_TASK ITEM_:
Go through the records underneath and write each one out again exactly.

[TASK INPUT Boundary: Start]

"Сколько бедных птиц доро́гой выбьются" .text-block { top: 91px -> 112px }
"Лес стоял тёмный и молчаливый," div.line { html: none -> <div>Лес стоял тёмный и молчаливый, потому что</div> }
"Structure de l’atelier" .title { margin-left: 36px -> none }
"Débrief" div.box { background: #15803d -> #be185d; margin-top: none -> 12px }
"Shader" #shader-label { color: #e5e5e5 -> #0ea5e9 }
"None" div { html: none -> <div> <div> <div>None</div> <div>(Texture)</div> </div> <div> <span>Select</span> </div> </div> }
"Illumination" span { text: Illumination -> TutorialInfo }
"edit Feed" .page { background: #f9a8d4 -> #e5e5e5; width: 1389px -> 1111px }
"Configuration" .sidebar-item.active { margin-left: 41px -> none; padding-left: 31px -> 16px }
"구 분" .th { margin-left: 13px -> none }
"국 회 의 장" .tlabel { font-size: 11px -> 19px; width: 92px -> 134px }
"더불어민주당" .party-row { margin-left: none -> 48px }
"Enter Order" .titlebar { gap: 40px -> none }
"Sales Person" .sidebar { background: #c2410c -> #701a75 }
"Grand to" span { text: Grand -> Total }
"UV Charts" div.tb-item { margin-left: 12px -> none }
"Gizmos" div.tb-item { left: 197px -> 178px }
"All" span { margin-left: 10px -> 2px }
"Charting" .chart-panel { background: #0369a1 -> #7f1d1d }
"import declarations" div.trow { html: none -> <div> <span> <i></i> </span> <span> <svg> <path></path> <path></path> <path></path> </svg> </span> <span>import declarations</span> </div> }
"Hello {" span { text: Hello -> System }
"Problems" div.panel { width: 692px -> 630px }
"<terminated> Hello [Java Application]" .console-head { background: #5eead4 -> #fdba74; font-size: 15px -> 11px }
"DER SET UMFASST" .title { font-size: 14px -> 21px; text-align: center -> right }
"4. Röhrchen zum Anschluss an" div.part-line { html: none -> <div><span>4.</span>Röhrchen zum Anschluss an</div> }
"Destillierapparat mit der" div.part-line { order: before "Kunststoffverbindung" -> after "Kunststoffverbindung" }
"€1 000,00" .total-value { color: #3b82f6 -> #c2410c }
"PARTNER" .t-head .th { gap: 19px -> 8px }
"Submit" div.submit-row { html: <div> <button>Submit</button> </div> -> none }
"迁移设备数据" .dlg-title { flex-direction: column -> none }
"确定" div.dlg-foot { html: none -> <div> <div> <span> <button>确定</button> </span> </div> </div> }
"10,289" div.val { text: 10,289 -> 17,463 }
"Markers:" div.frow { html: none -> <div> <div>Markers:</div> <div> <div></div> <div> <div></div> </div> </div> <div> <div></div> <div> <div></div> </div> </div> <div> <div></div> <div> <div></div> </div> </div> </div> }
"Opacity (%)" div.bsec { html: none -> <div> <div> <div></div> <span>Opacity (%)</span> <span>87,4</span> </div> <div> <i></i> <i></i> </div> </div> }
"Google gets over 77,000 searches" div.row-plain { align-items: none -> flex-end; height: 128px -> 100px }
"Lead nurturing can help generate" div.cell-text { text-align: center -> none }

[TASK INPUT Boundary: End]

_OUTPUT OF THE EXERCISE_:
"Сколько бедных птиц доро́гой выбьются" .text-block { top: 91px -> 112px }
"Лес стоял тёмный и молчаливый," div.line { html: none -> <div>Лес стоял тёмный и молчаливый, потому что</div> }
"Structure de l’atelier" .title { margin-left: 36px -> none }
"Débrief" div.box { background: #15803d -> #be185d; margin-top: none -> 12px }
"Shader" #shader-label { color: #e5e5e5 -> #0ea5e9 }
"None" div { html: none -> <div> <div> <div>None</div> <div>(Texture)</div> </div> <div> <span>Select</span> </div> </div> }
"Illumination" span { text: Illumination -> TutorialInfo }
"edit Feed" .page { background: #f9a8d4 -> #e5e5e5; width: 1389px -> 1111px }
"Configuration" .sidebar-item.active { margin-left: 41px -> none; padding-left: 31px -> 16px }
"구 분" .th { margin-left: 13px -> none }
"국 회 의 장" .tlabel { font-size: 11px -> 19px; width: 92px -> 134px }
"더불어민주당" .party-row { margin-left: none -> 48px }
"Enter Order" .titlebar { gap: 40px -> none }
"Sales Person" .sidebar { background: #c2410c -> #701a75 }
"Grand to" span { text: Grand -> Total }
"UV Charts" div.tb-item { margin-left: 12px -> none }
"Gizmos" div.tb-item { left: 197px -> 178px }
"All" span { margin-left: 10px -> 2px }
"Charting" .chart-panel { background: #0369a1 -> #7f1d1d }
"import declarations" div.trow { html: none -> <div> <span> <i></i> </span> <span> <svg> <path></path> <path></path> <path></path> </svg> </span> <span>import declarations</span> </div> }
"Hello {" span { text: Hello -> System }
"Problems" div.panel { width: 692px -> 630px }
"<terminated> Hello [Java Application]" .console-head { background: #5eead4 -> #fdba74; font-size: 15px -> 11px }
"DER SET UMFASST" .title { font-size: 14px -> 21px; text-align: center -> right }
"4. Röhrchen zum Anschluss an" div.part-line { html: none -> <div><span>4.</span>Röhrchen zum Anschluss an</div> }
"Destillierapparat mit der" div.part-line { order: before "Kunststoffverbindung" -> after "Kunststoffverbindung" }
"€1 000,00" .total-value { color: #3b82f6 -> #c2410c }
"PARTNER" .t-head .th { gap: 19px -> 8px }
"Submit" div.submit-row { html: <div> <button>Submit</button> </div> -> none }
"迁移设备数据" .dlg-title { flex-direction: column -> none }
"确定" div.dlg-foot { html: none -> <div> <div> <span> <button>确定</button> </span> </div> </div> }
"10,289" div.val { text: 10,289 -> 17,463 }
"Markers:" div.frow { html: none -> <div> <div>Markers:</div> <div> <div></div> <div> <div></div> </div> </div> <div> <div></div> <div> <div></div> </div> </div> <div> <div></div> <div> <div></div> </div> </div> </div> }
"Opacity (%)" div.bsec { html: none -> <div> <div> <div></div> <span>Opacity (%)</span> <span>87,4</span> </div> <div> <i></i> <i></i> </div> </div> }
"Google gets over 77,000 searches" div.row-plain { align-items: none -> flex-end; height: 128px -> 100px }
"Lead nurturing can help generate" div.cell-text { text-align: center -> none }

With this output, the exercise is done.